Data section
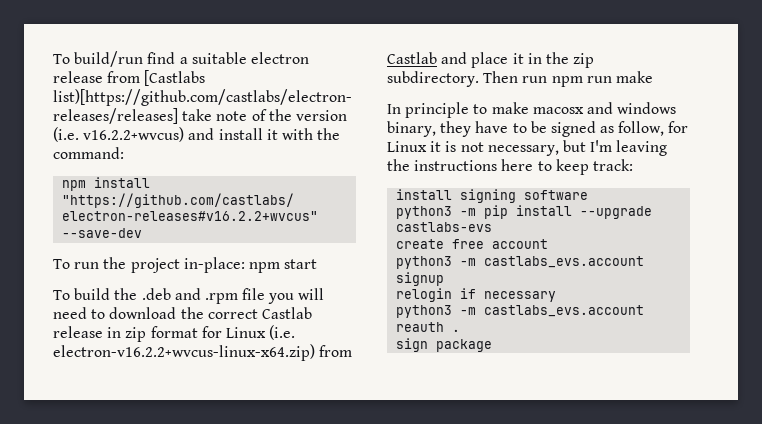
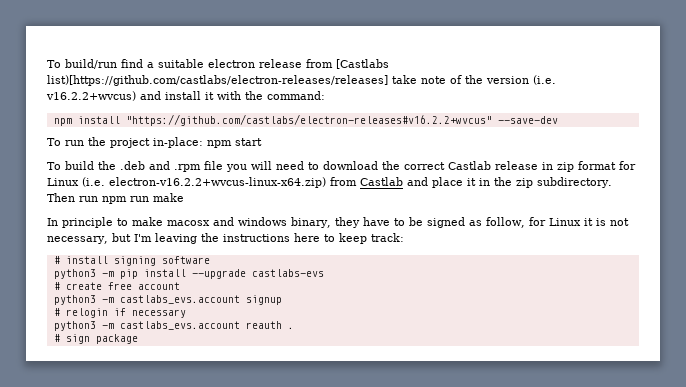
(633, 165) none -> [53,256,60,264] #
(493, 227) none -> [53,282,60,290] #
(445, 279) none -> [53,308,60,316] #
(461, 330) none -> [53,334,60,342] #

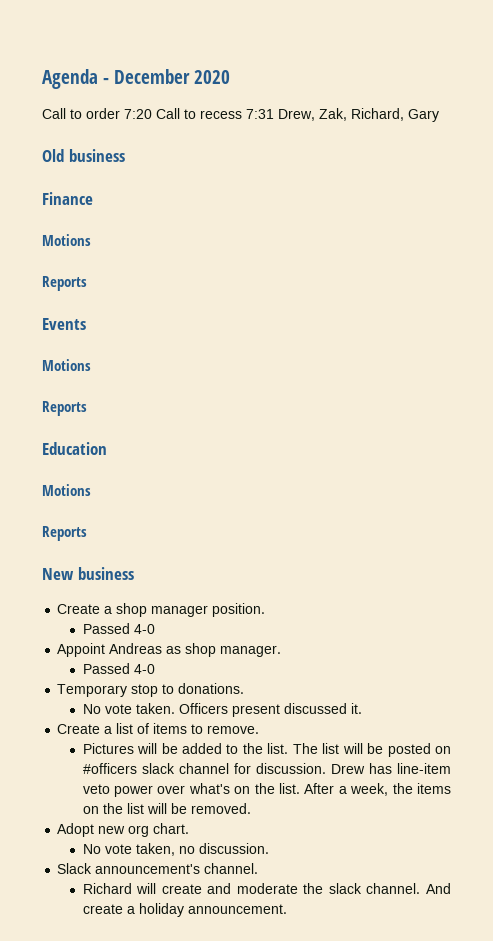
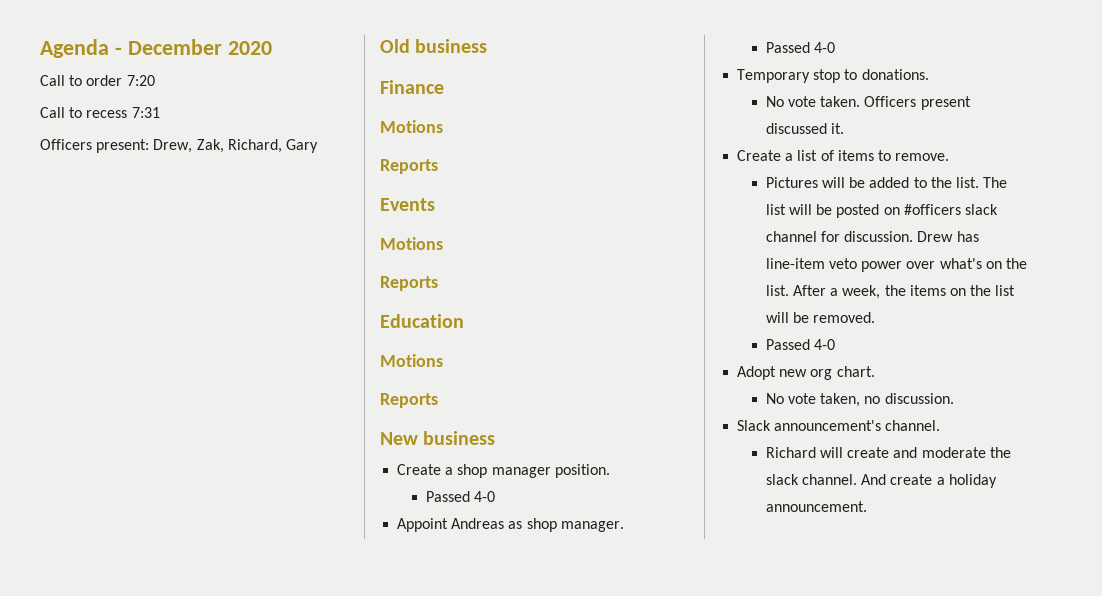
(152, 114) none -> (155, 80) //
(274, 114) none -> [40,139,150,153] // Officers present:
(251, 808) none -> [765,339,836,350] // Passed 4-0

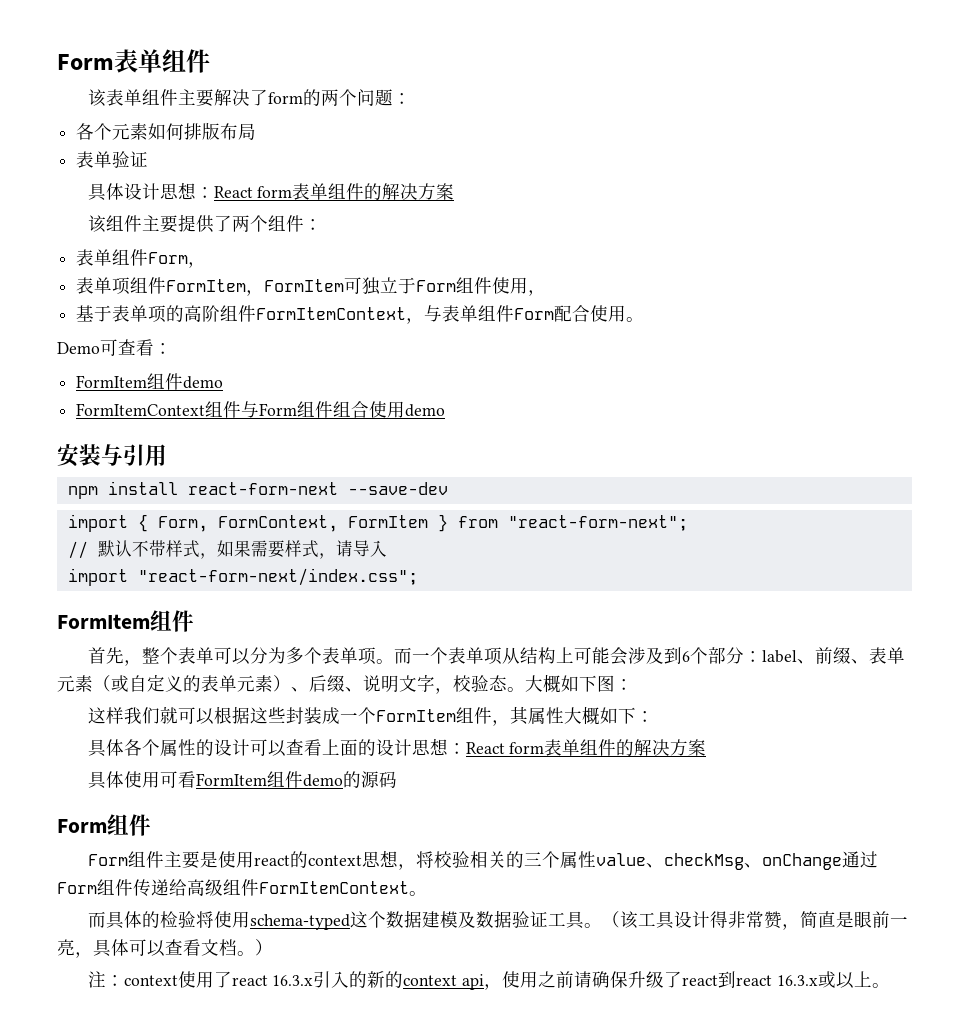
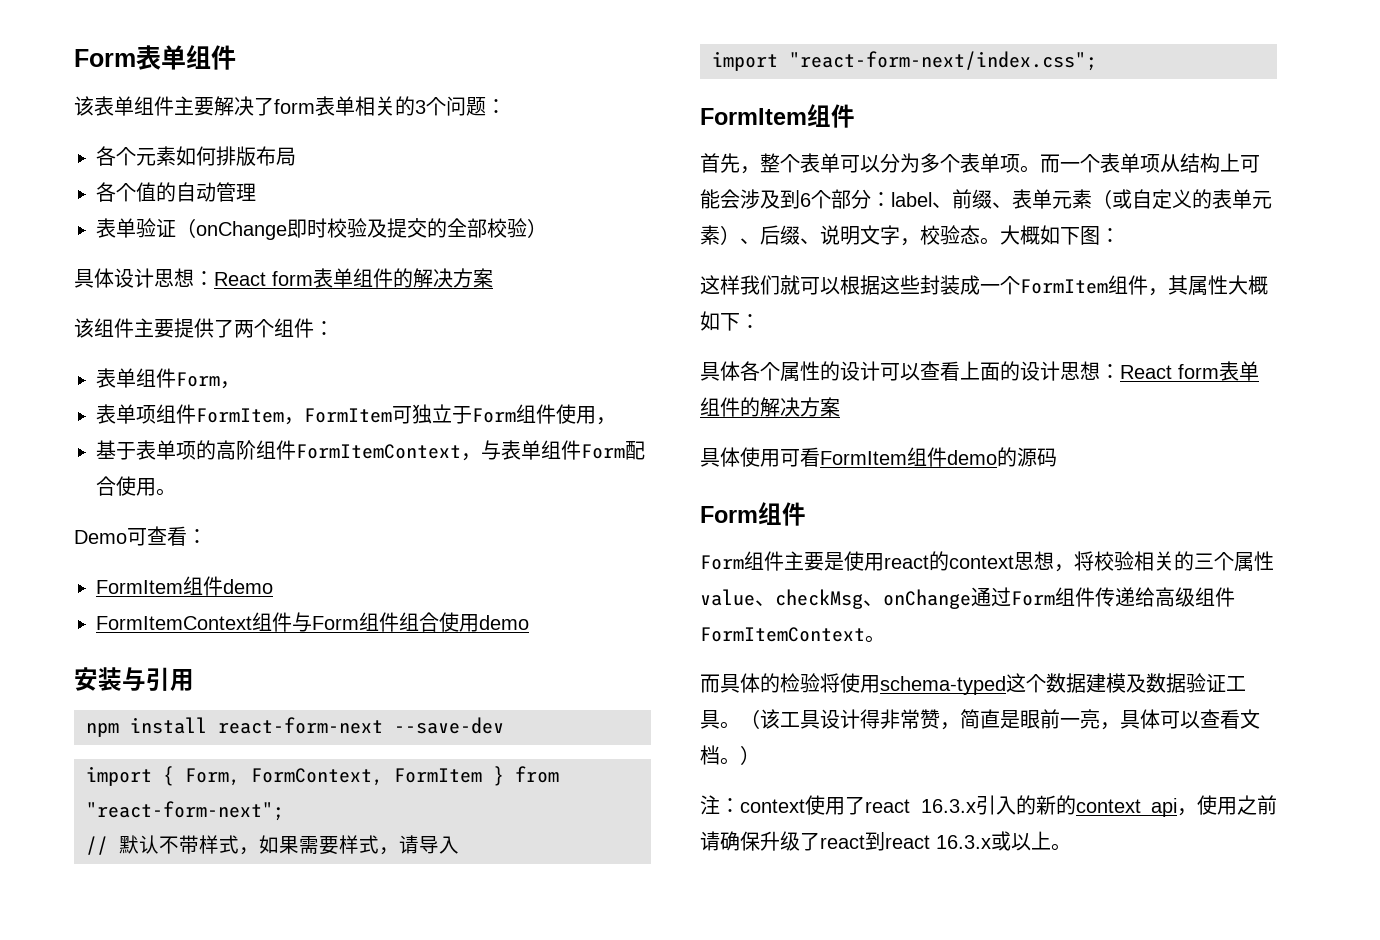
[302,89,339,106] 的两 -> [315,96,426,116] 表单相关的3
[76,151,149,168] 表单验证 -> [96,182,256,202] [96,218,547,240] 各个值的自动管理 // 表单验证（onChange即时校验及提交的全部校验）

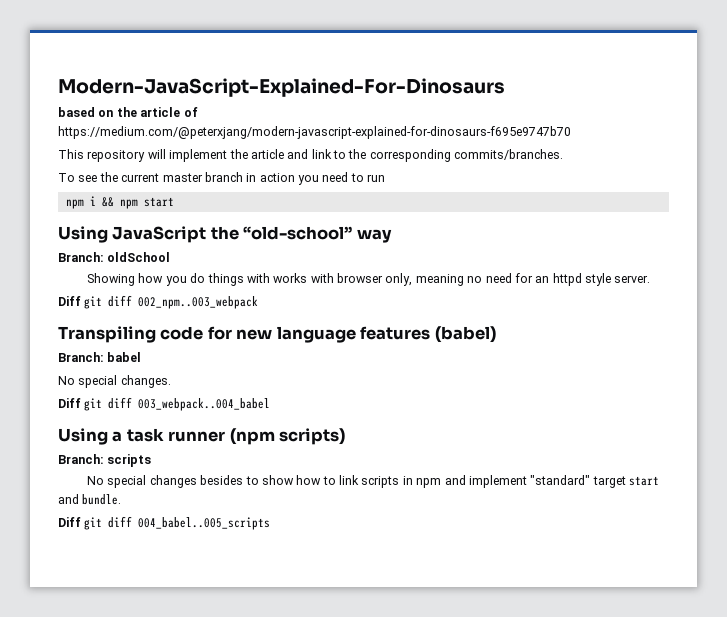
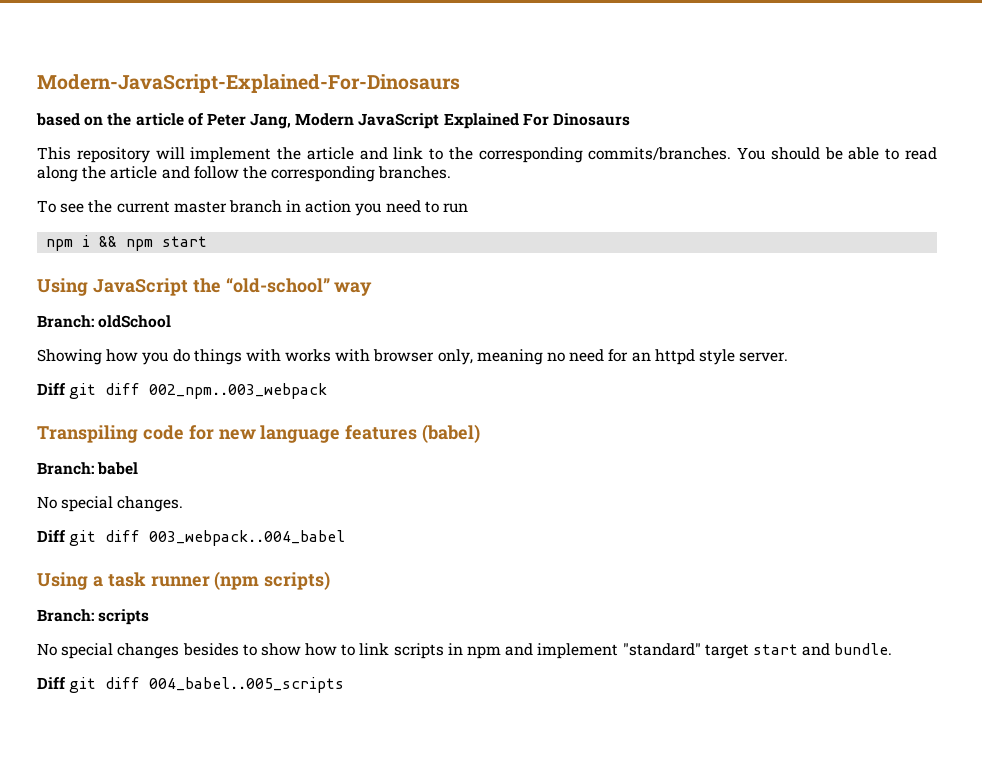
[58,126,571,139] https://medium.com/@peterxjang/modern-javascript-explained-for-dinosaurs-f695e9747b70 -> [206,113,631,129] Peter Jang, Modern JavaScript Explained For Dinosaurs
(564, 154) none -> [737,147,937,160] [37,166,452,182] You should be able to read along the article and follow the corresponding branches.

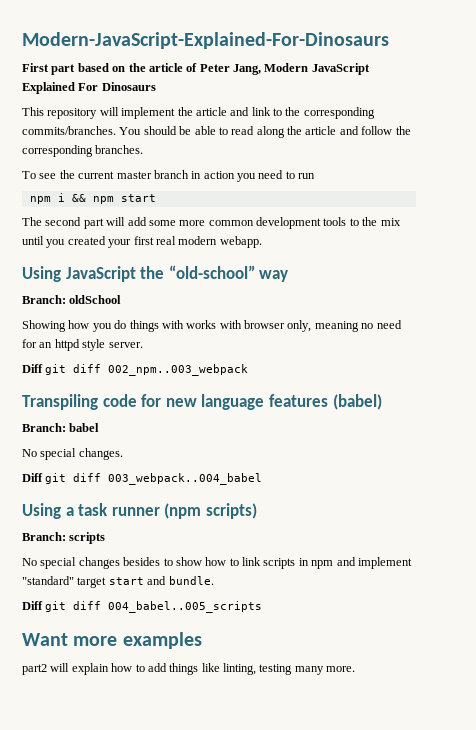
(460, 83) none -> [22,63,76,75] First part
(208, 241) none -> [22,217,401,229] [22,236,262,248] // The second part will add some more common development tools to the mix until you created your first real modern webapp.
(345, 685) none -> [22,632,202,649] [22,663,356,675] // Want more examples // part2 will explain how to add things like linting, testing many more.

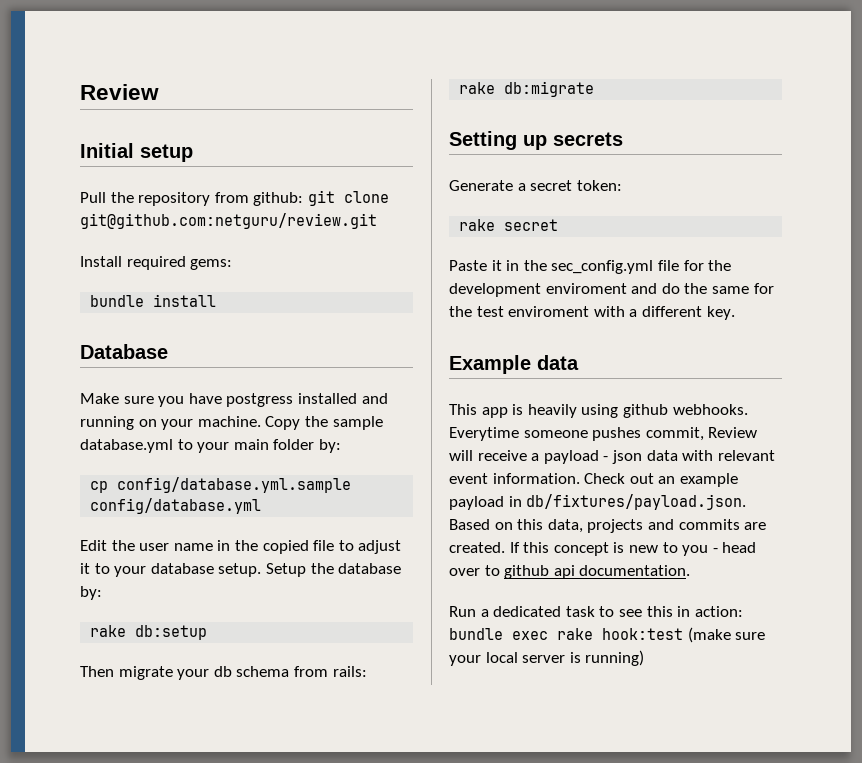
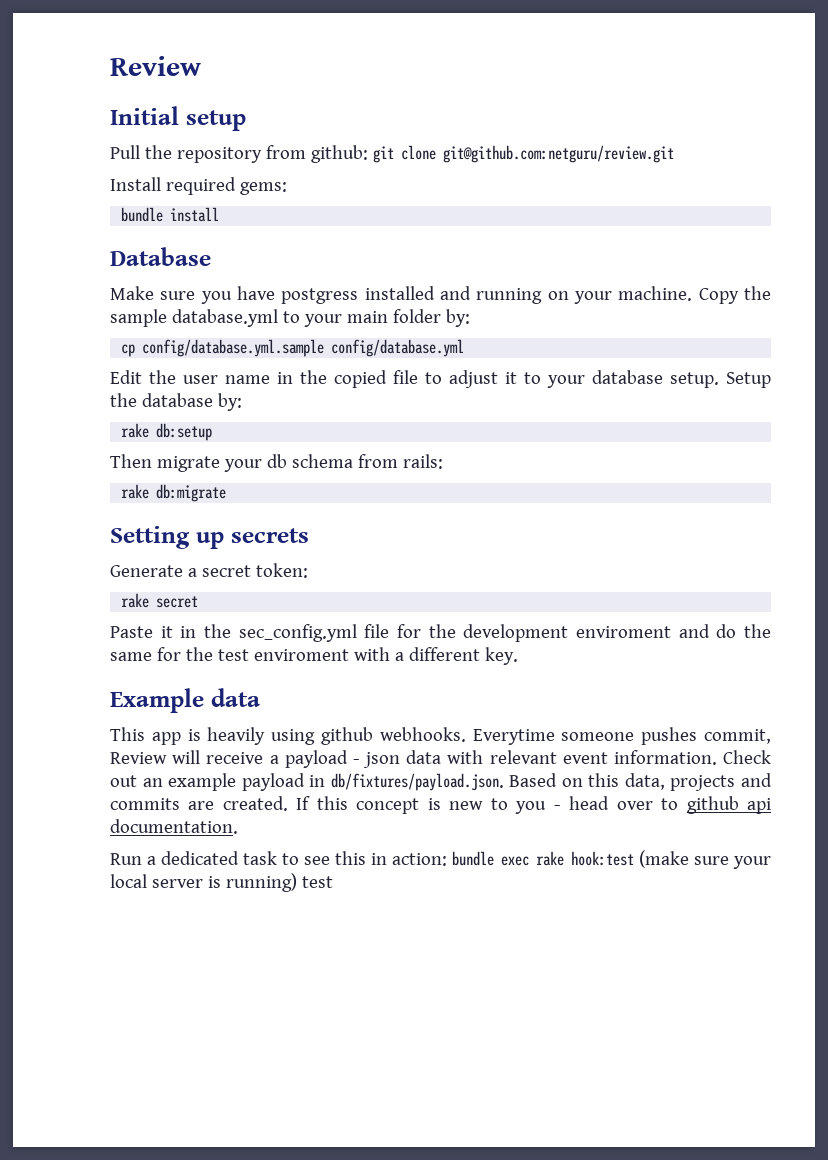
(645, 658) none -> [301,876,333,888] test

Task item
What you write must match, line for line, the records from the line containing "(564, 154) none" through the last line, with every picture left out.

Problem solution
(564, 154) none -> [737,147,937,160] [37,166,452,182] You should be able to read along the article and follow the corresponding branches.

(460, 83) none -> [22,63,76,75] First part
(208, 241) none -> [22,217,401,229] [22,236,262,248] // The second part will add some more common development tools to the mix until you created your first real modern webapp.
(345, 685) none -> [22,632,202,649] [22,663,356,675] // Want more examples // part2 will explain how to add things like linting, testing many more.

(645, 658) none -> [301,876,333,888] test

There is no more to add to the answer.